Exercise objective
Using the material below, copy every line where "none" appears.

───── Materials provided

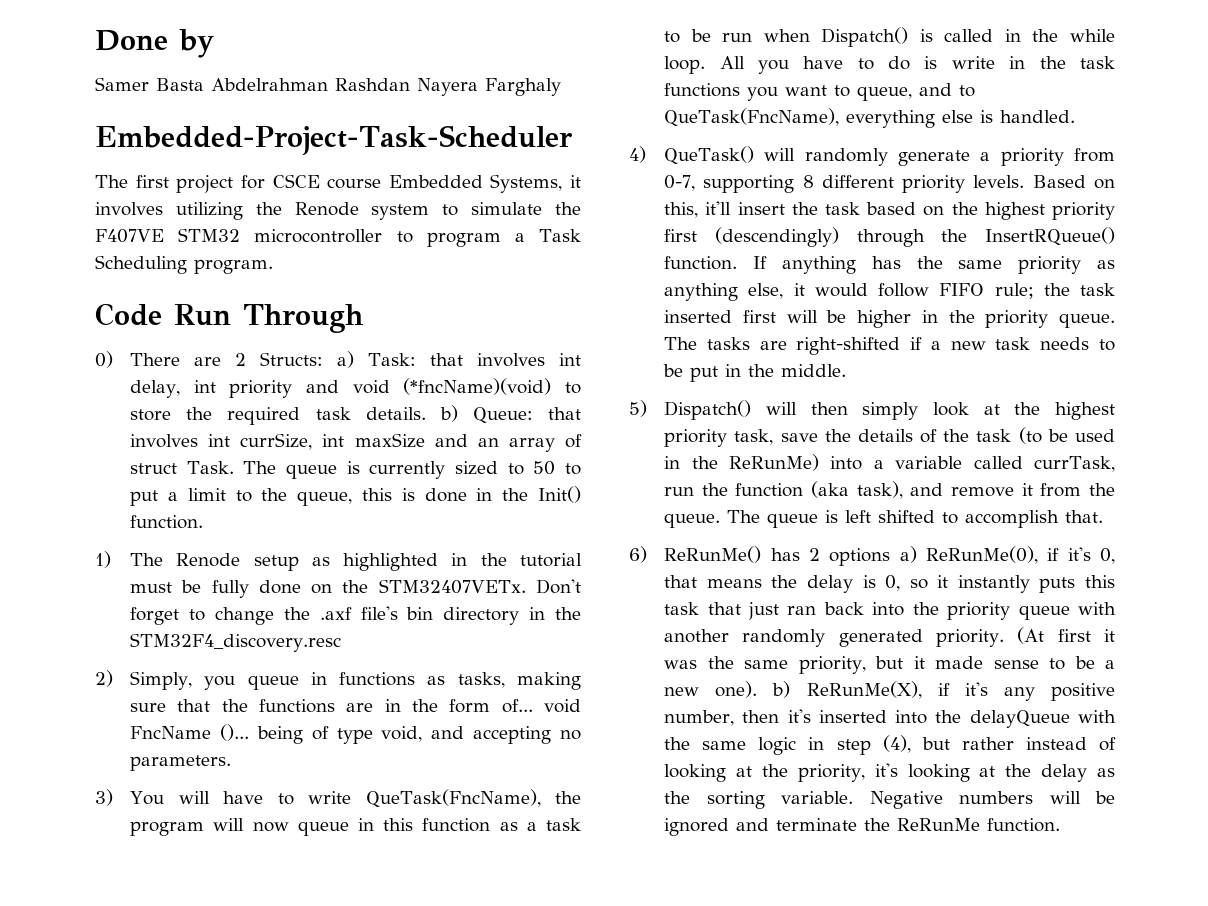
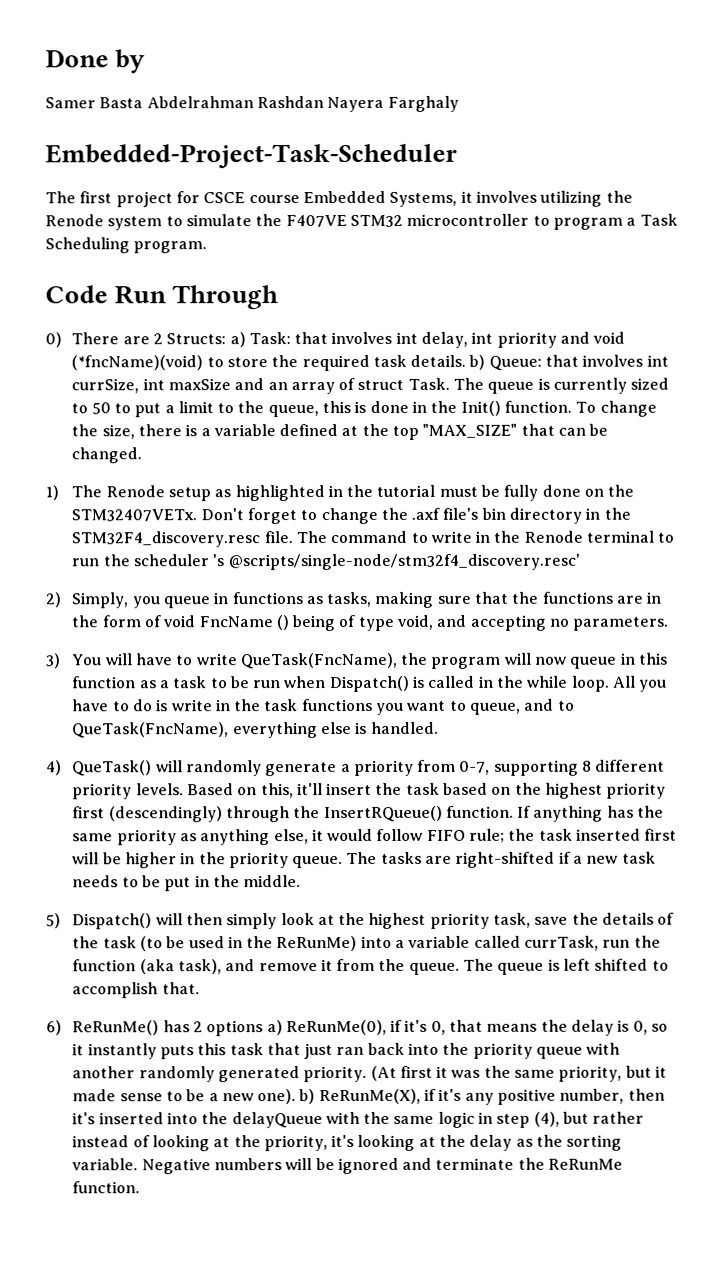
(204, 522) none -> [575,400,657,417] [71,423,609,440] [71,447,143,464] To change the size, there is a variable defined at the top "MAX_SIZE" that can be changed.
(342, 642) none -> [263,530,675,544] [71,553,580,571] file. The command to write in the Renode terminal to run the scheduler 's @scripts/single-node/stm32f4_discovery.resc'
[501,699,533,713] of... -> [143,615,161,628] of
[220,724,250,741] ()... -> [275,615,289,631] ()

──────────
───── Materials provided

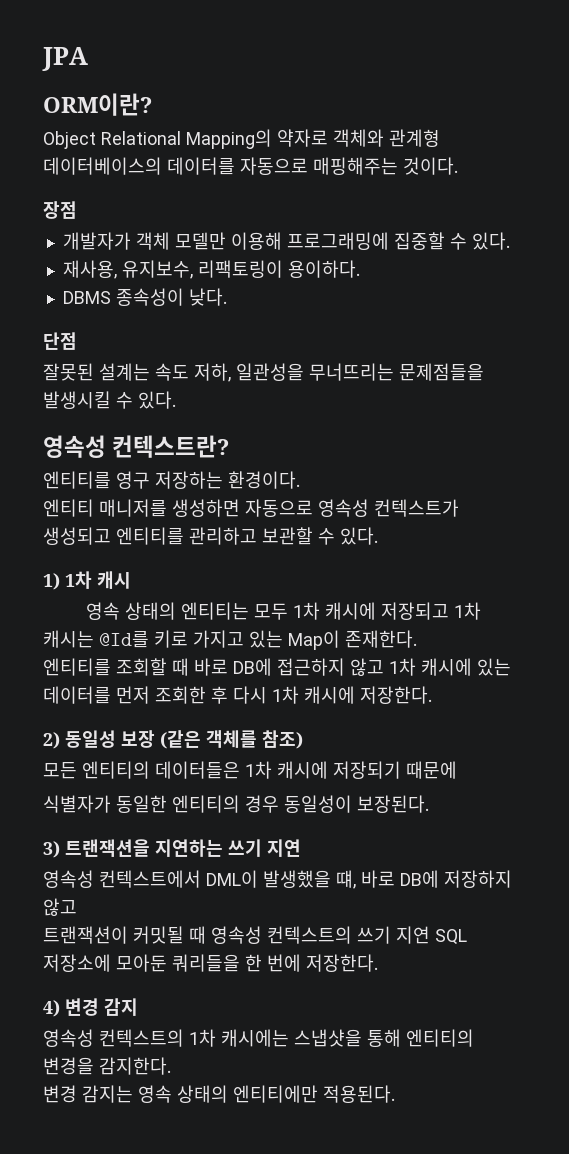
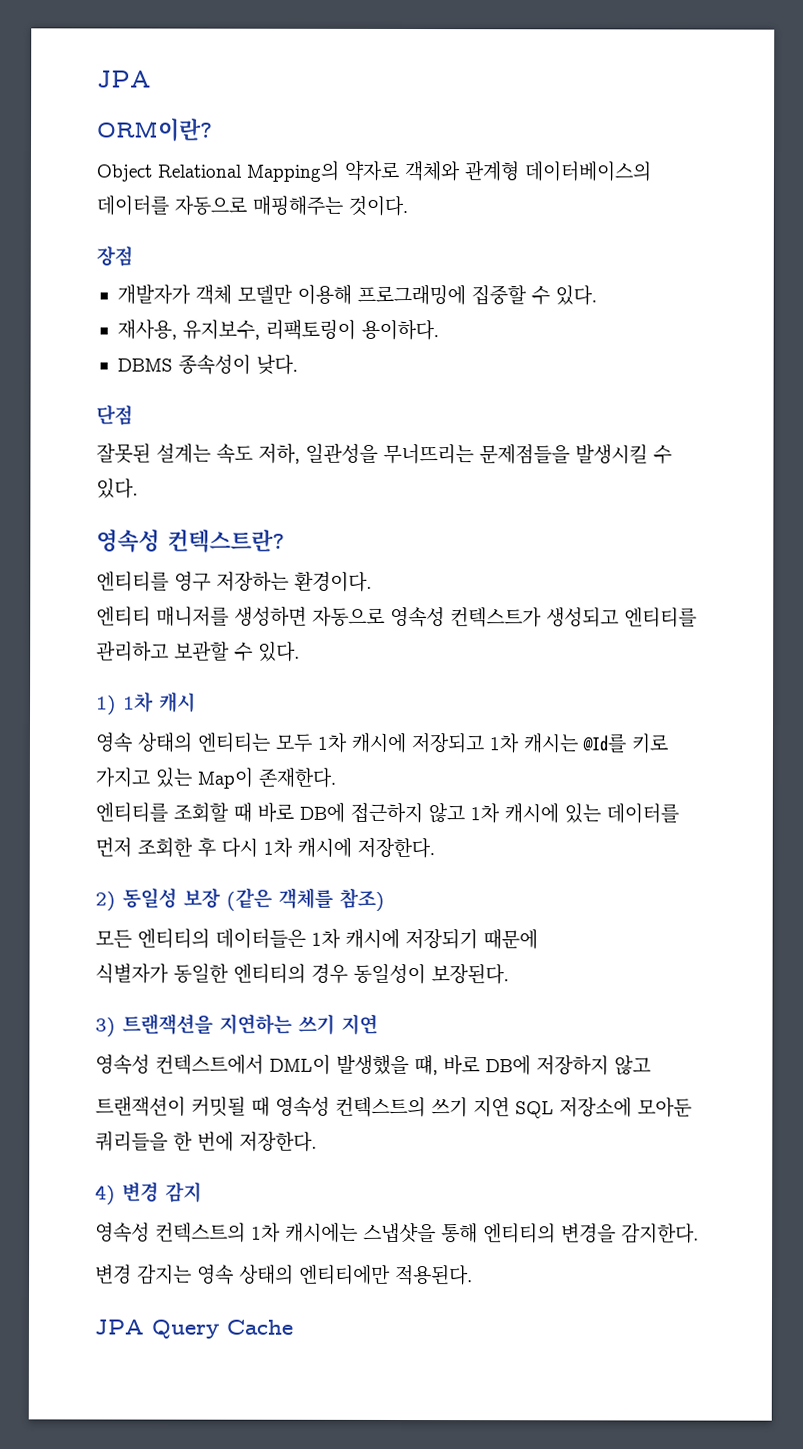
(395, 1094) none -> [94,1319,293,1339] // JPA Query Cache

──────────

Exercise result
(204, 522) none -> [575,400,657,417] [71,423,609,440] [71,447,143,464] To change the size, there is a variable defined at the top "MAX_SIZE" that can be changed.
(342, 642) none -> [263,530,675,544] [71,553,580,571] file. The command to write in the Renode terminal to run the scheduler 's @scripts/single-node/stm32f4_discovery.resc'
(395, 1094) none -> [94,1319,293,1339] // JPA Query Cache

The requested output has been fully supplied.